→ What you have to do: Return the data below unchanged. Drop any pictures.
** Data follows **
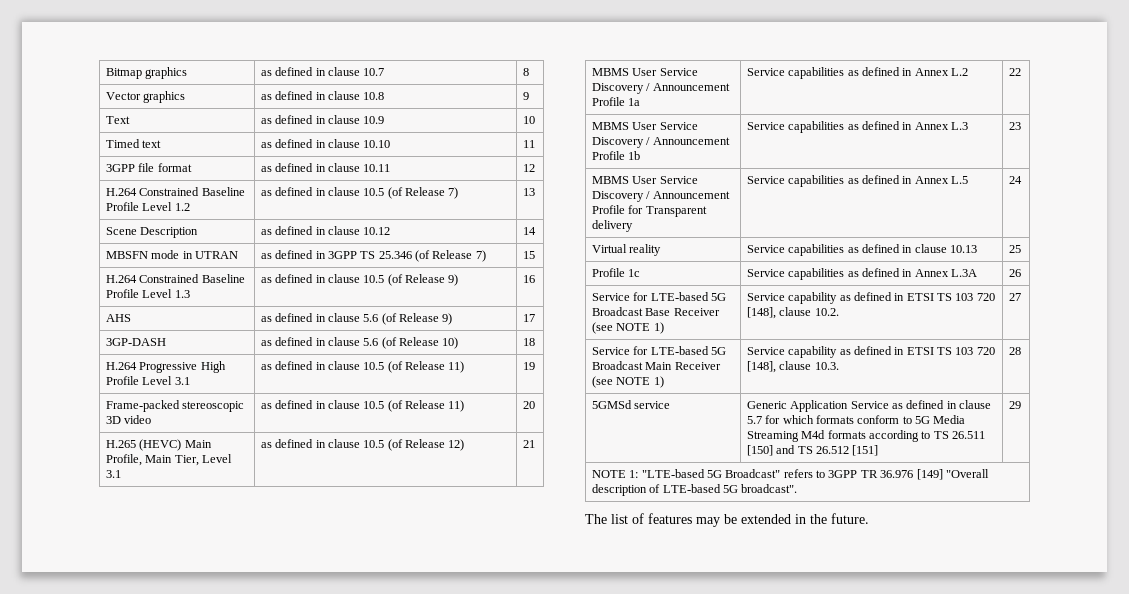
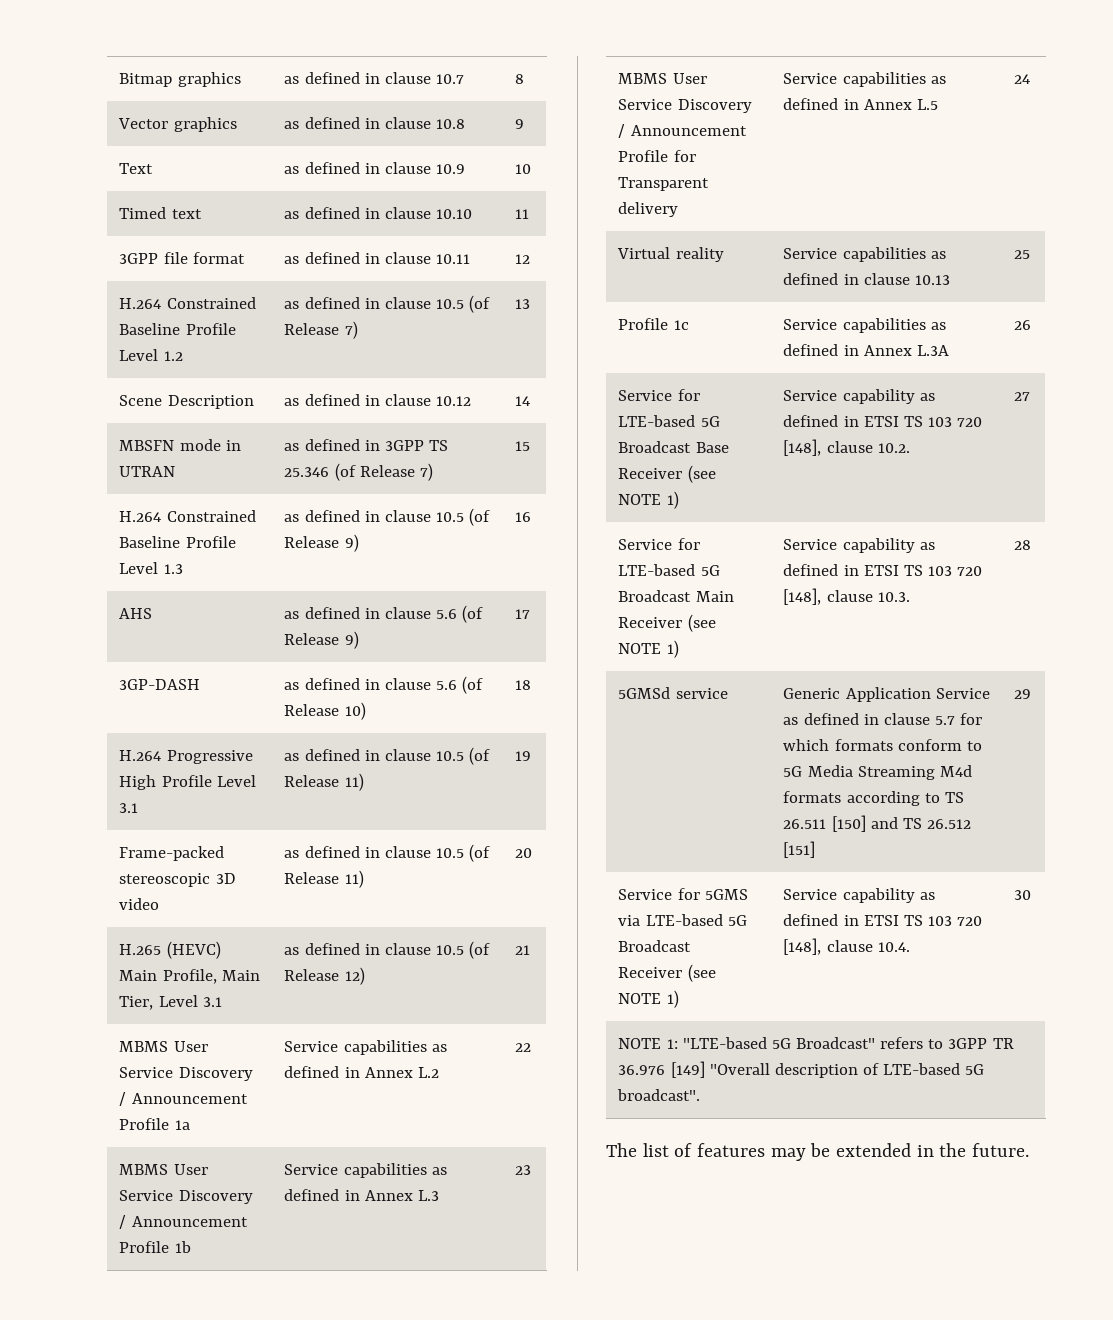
+ Service for 5GMS via LTE-based 5G Broadcast Receiver (see NOTE 1) | Service capability as defined in ETSI TS 103 720 [148], clause 10.4. | 30

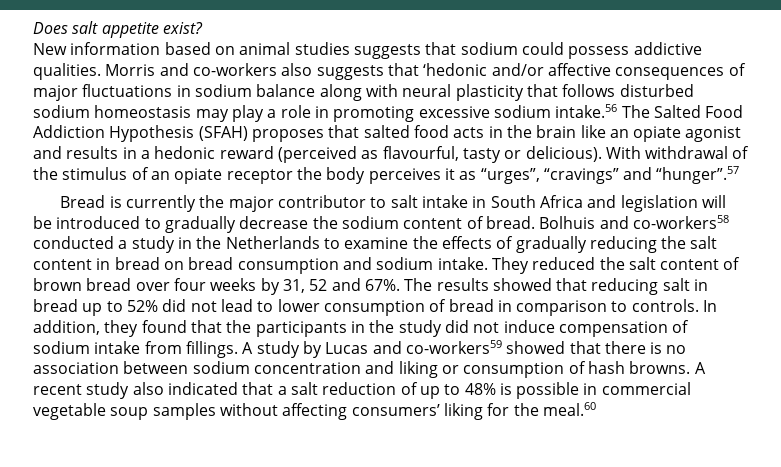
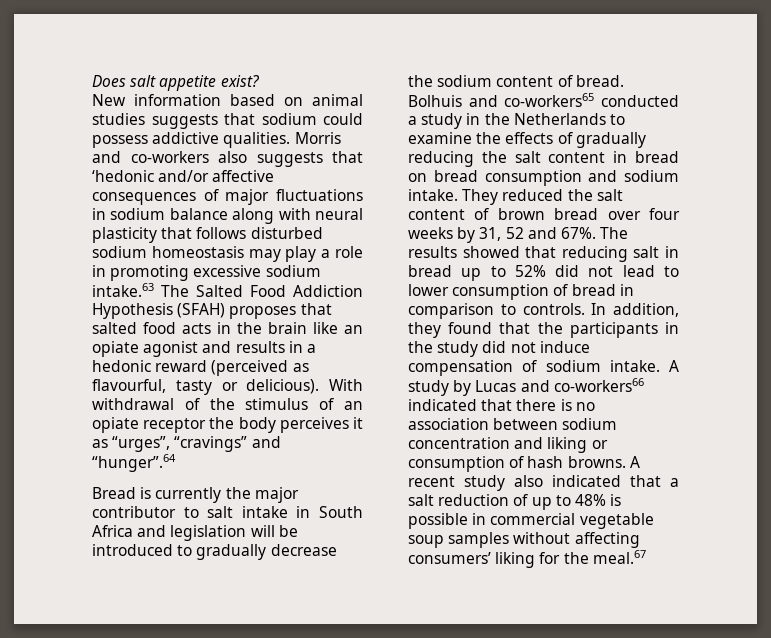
- Morris and co-workers also suggests that ‘hedonic and/or affective consequences of major fluctuations in sodium balance along with neural plasticity that follows disturbed sodium homeostasis may play a role in promoting excessive sodium intake.56 The Salted Food Addiction Hypothesis (SFAH) proposes that salted food acts in the brain like an opiate agonist and results in a hedonic reward (perceived as flavourful, tasty or delicious).
+ Morris and co-workers also suggests that ‘hedonic and/or affective consequences of major fluctuations in sodium balance along with neural plasticity that follows disturbed sodium homeostasis may play a role in promoting excessive sodium intake.63 The Salted Food Addiction Hypothesis (SFAH) proposes that salted food acts in the brain like an opiate agonist and results in a hedonic reward (perceived as flavourful, tasty or delicious).
- With withdrawal of the stimulus of an opiate receptor the body perceives it as “urges”, “cravings” and “hunger”.57
+ With withdrawal of the stimulus of an opiate receptor the body perceives it as “urges”, “cravings” and “hunger”.64
- Bolhuis and co-workers58 conducted a study in the Netherlands to examine the effects of gradually reducing the salt content in bread on bread consumption and sodium intake.
+ Bolhuis and co-workers65 conducted a study in the Netherlands to examine the effects of gradually reducing the salt content in bread on bread consumption and sodium intake.
- In addition, they found that the participants in the study did not induce compensation of sodium intake from fillings.
+ In addition, they found that the participants in the study did not induce compensation of sodium intake.
- A study by Lucas and co-workers59 showed that there is no association between sodium concentration and liking or consumption of hash browns.
+ A study by Lucas and co-workers66 indicated that there is no association between sodium concentration and liking or consumption of hash browns.
- A recent study also indicated that a salt reduction of up to 48% is possible in commercial vegetable soup samples without affecting consumers’ liking for the meal.60
+ A recent study also indicated that a salt reduction of up to 48% is possible in commercial vegetable soup samples without affecting consumers’ liking for the meal.67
** End of Data **
→ Output:
+ Service for 5GMS via LTE-based 5G Broadcast Receiver (see NOTE 1) | Service capability as defined in ETSI TS 103 720 [148], clause 10.4. | 30

- Morris and co-workers also suggests that ‘hedonic and/or affective consequences of major fluctuations in sodium balance along with neural plasticity that follows disturbed sodium homeostasis may play a role in promoting excessive sodium intake.56 The Salted Food Addiction Hypothesis (SFAH) proposes that salted food acts in the brain like an opiate agonist and results in a hedonic reward (perceived as flavourful, tasty or delicious).
+ Morris and co-workers also suggests that ‘hedonic and/or affective consequences of major fluctuations in sodium balance along with neural plasticity that follows disturbed sodium homeostasis may play a role in promoting excessive sodium intake.63 The Salted Food Addiction Hypothesis (SFAH) proposes that salted food acts in the brain like an opiate agonist and results in a hedonic reward (perceived as flavourful, tasty or delicious).
- With withdrawal of the stimulus of an opiate receptor the body perceives it as “urges”, “cravings” and “hunger”.57
+ With withdrawal of the stimulus of an opiate receptor the body perceives it as “urges”, “cravings” and “hunger”.64
- Bolhuis and co-workers58 conducted a study in the Netherlands to examine the effects of gradually reducing the salt content in bread on bread consumption and sodium intake.
+ Bolhuis and co-workers65 conducted a study in the Netherlands to examine the effects of gradually reducing the salt content in bread on bread consumption and sodium intake.
- In addition, they found that the participants in the study did not induce compensation of sodium intake from fillings.
+ In addition, they found that the participants in the study did not induce compensation of sodium intake.
- A study by Lucas and co-workers59 showed that there is no association between sodium concentration and liking or consumption of hash browns.
+ A study by Lucas and co-workers66 indicated that there is no association between sodium concentration and liking or consumption of hash browns.
- A recent study also indicated that a salt reduction of up to 48% is possible in commercial vegetable soup samples without affecting consumers’ liking for the meal.60
+ A recent study also indicated that a salt reduction of up to 48% is possible in commercial vegetable soup samples without affecting consumers’ liking for the meal.67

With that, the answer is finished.